Tully swallowed the dregs of his coffee, crushed the paper cup and flung it at the window. Smith patiently picked it up, dropped it into his wastebasket and waited.
Tully’s skin was gray and his eyes looked as if they had been wiped with sandpaper.
“Thanks for nothing!” he said through his teeth.
“It may not be so bad, Dave. She’d certainly get the sympathy of a jury. Probably could even plead self-defense and get away with it. Why don’t you think it over?”
Tully laughed. “You think I’m hiding Ruth?”
“You’re head over heels gone on her, pal. It might have warped your better judgment.”
“This is one nightmare that seems to have no end.” Tully’s laugh was more like a bark. “What good would it do me to hide her, Julian?”
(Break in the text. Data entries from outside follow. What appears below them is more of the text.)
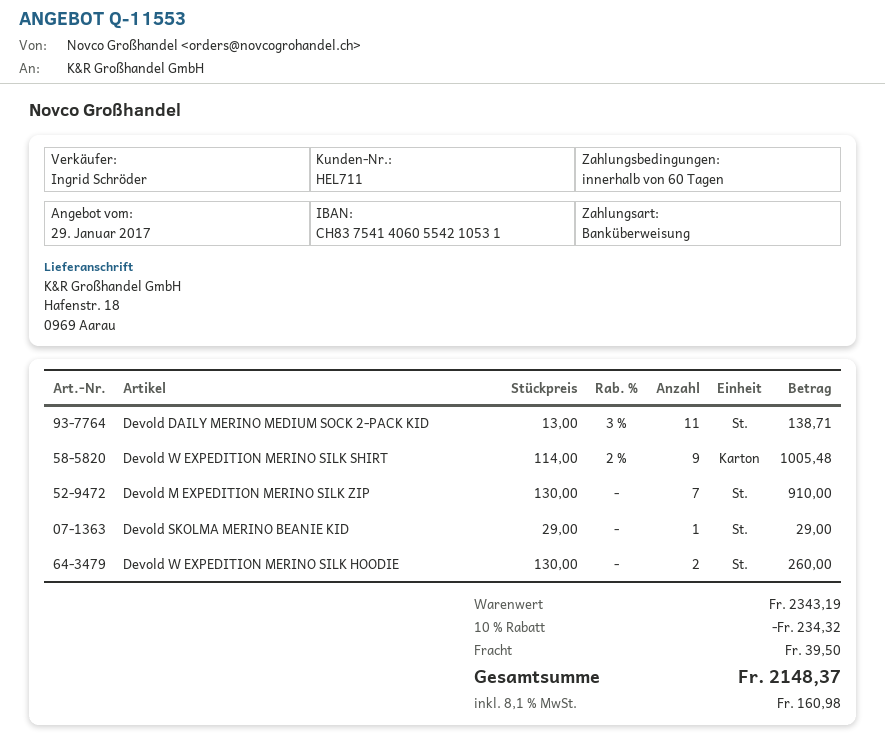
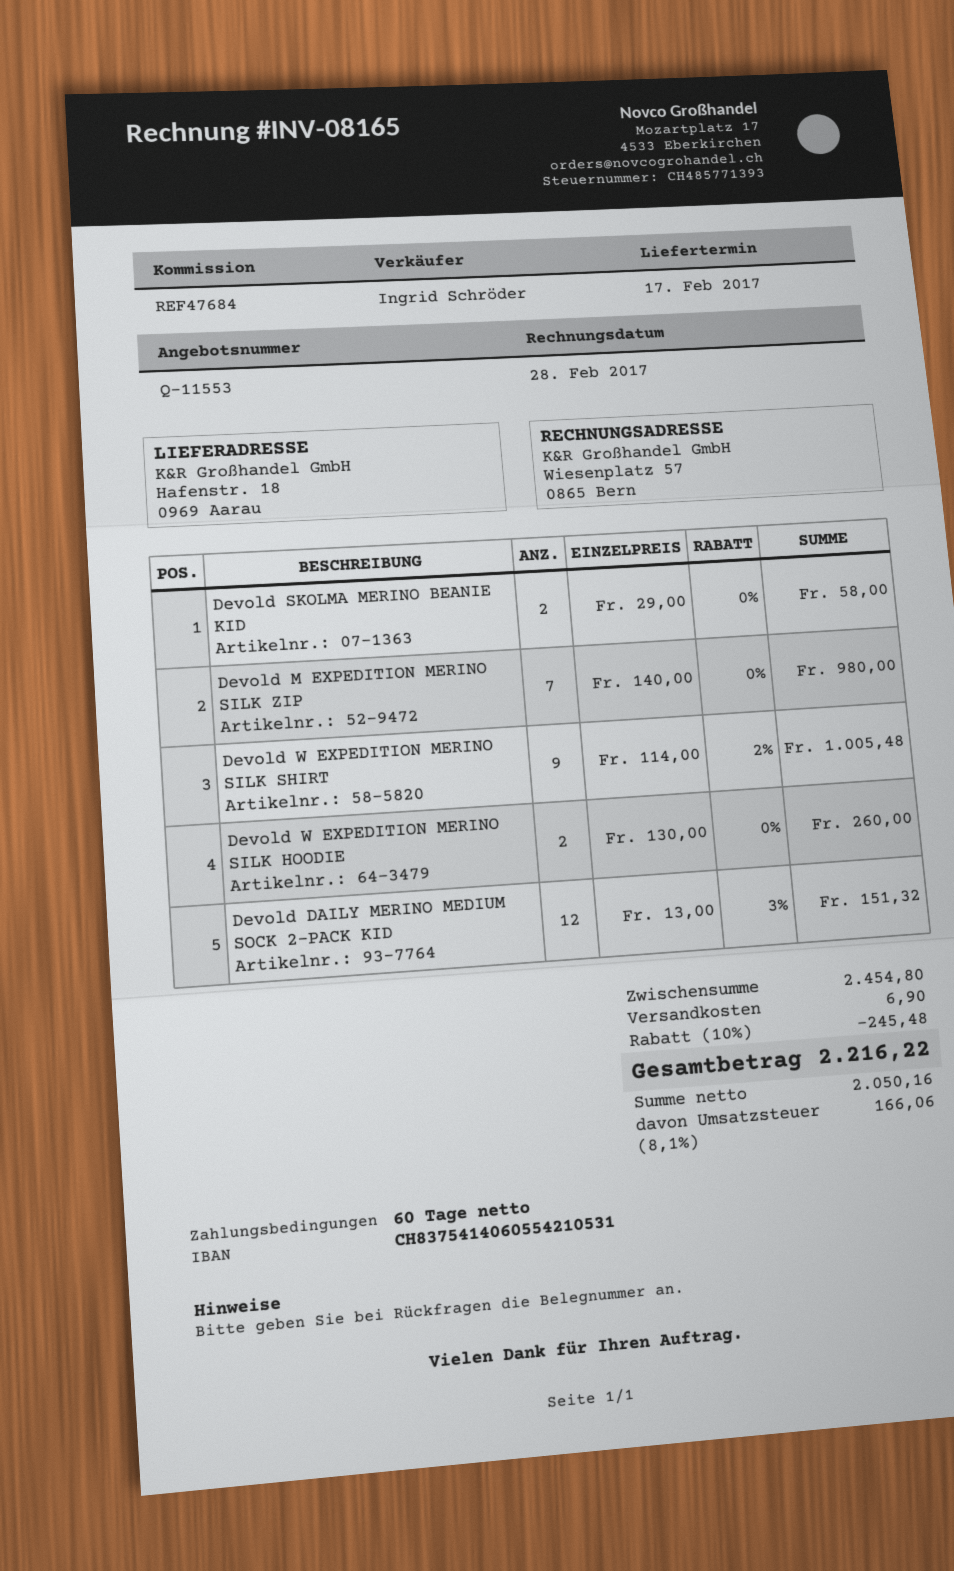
Devold DAILY MERINO MEDIUM SOCK 2-PACK KID: 11 x 13.00 - 3% = 138.71 -> 12 x 13.00 - 3% = 151.32
Devold M EXPEDITION MERINO SILK ZIP: 7 x 130.00 = 910.00 -> 7 x 140.00 = 980.00
Devold SKOLMA MERINO BEANIE KID: 1 x 29.00 = 29.00 -> 2 x 29.00 = 58.00
subtotal: 2343.19 -> 2454.80
discount: 10% = 234.32 -> 10% = 245.48
shipping: 39.50 -> 6.90
tax: 8.1% = 160.98 -> 8.1% = 166.06
total: 2148.37 -> 2216.22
“You might be figuring on smuggling her out of the country — Mexico, South America, anywhere. Then turning your assets secretly into cash and slipping away to join her.”
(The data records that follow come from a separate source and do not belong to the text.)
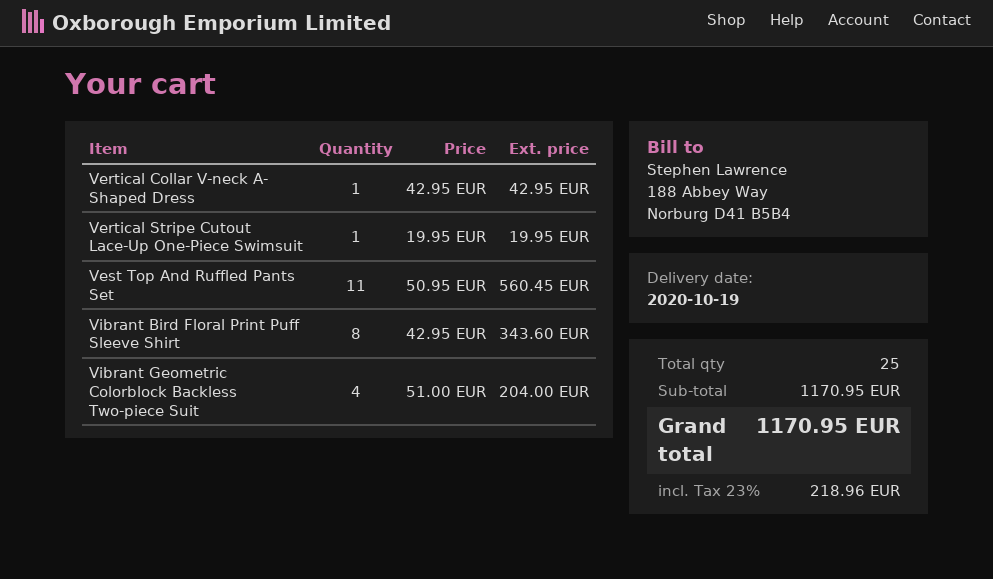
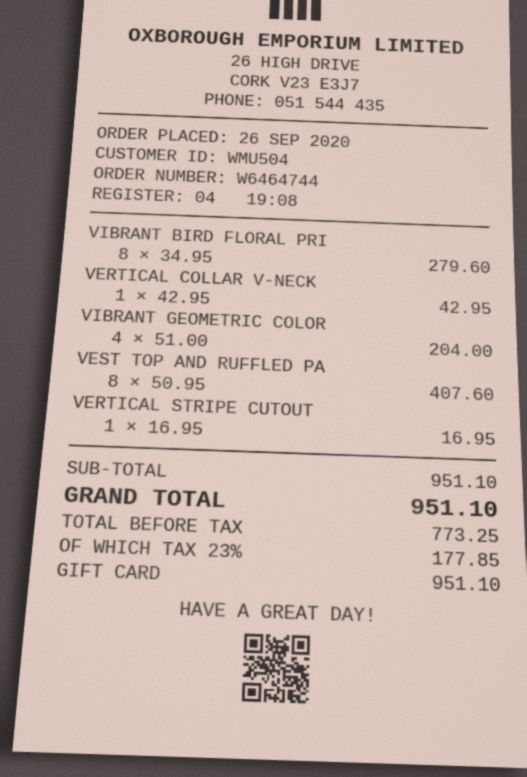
Vertical Stripe Cutout Lace-Up One-Piece Swimsuit: 1 x 19.95 = 19.95 -> 1 x 16.95 = 16.95
Vest Top And Ruffled Pants Set: 11 x 50.95 = 560.45 -> 8 x 50.95 = 407.60
Vibrant Bird Floral Print Puff Sleeve Shirt: 8 x 42.95 = 343.60 -> 8 x 34.95 = 279.60
subtotal: 1170.95 -> 951.10
tax: 23% = 218.96 -> 23% = 177.85
total: 1170.95 -> 951.10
“Julian, you can’t be serious—”
“Can’t I?” the detective said. “Item: We’re pretty good at looking for people. Ruth’s hiding in no back-street hotel in this town, believe me. Item: You cut short your visit upstate. Why, Dave?”
“I’d finished sooner than I’d expected. I’d only just got back to the house when you drove up and found me!”
“Or you left the capital two hours before you claimed. Figuring normal driving time, there’s still about two hours of your return trip we can’t account for, Dave. Maybe more, if you really pushed the Imperial.”